## TASK DIRECTIONS
The entries that follow should come back exactly, with no pictures among them.
##############################
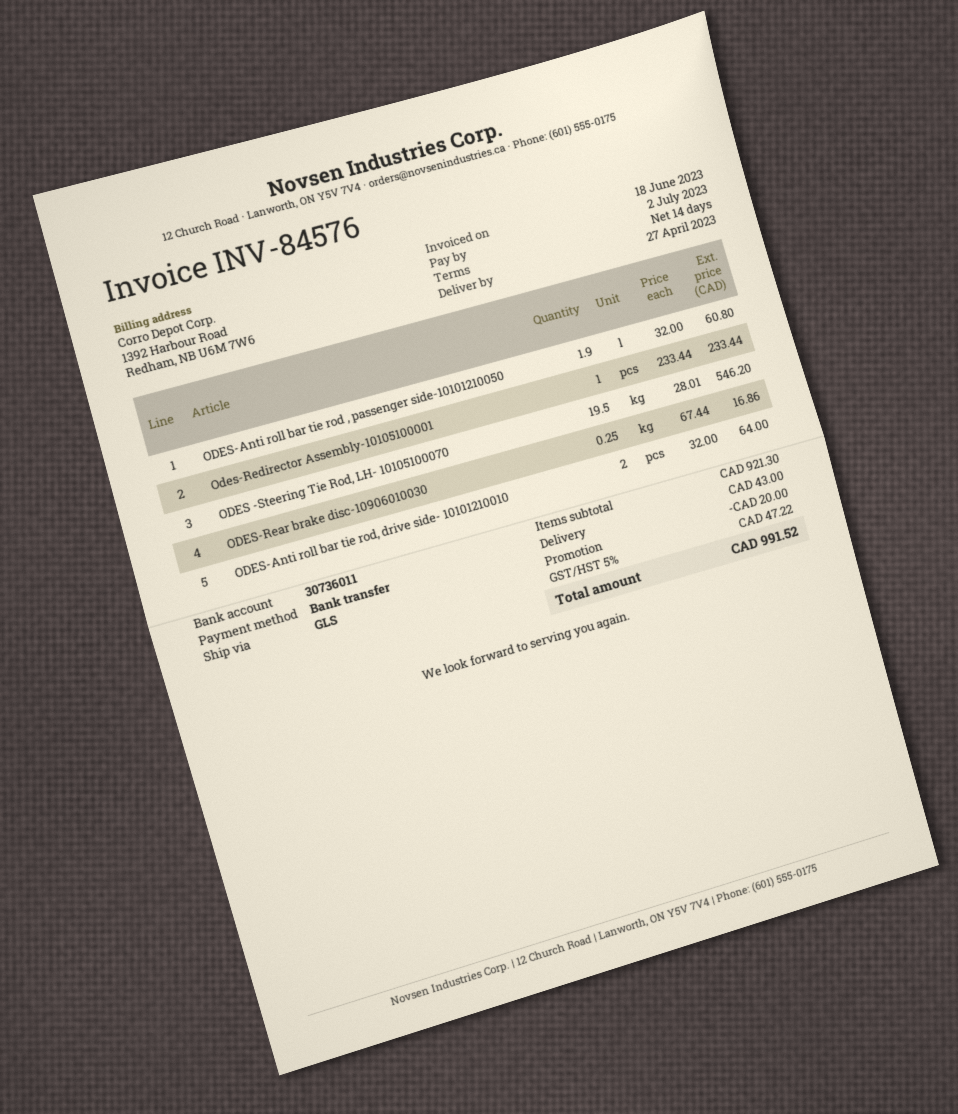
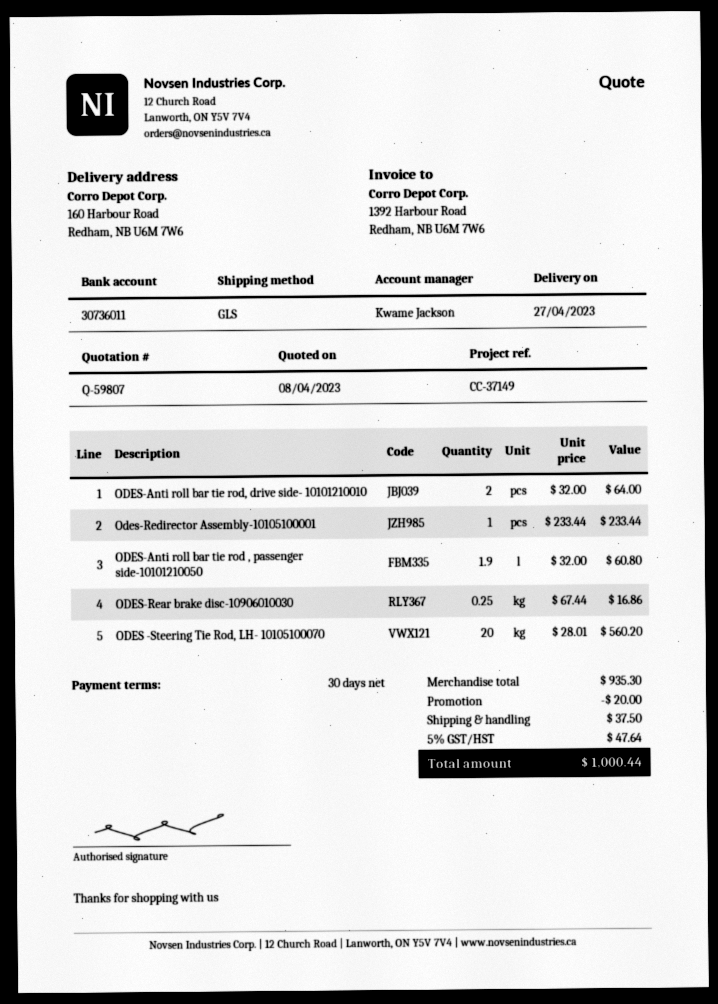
payment terms: 14 days -> 30 days
ODES -Steering Tie Rod, LH- 10105100070: 19.5 x 28.01 = 546.20 -> 20 x 28.01 = 560.20
subtotal: 921.30 -> 935.30
shipping: 43.00 -> 37.50
tax: 5% = 47.22 -> 5% = 47.64
total: 991.52 -> 1000.44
##############################
## TASK ANSWER
payment terms: 14 days -> 30 days
ODES -Steering Tie Rod, LH- 10105100070: 19.5 x 28.01 = 546.20 -> 20 x 28.01 = 560.20
subtotal: 921.30 -> 935.30
shipping: 43.00 -> 37.50
tax: 5% = 47.22 -> 5% = 47.64
total: 991.52 -> 1000.44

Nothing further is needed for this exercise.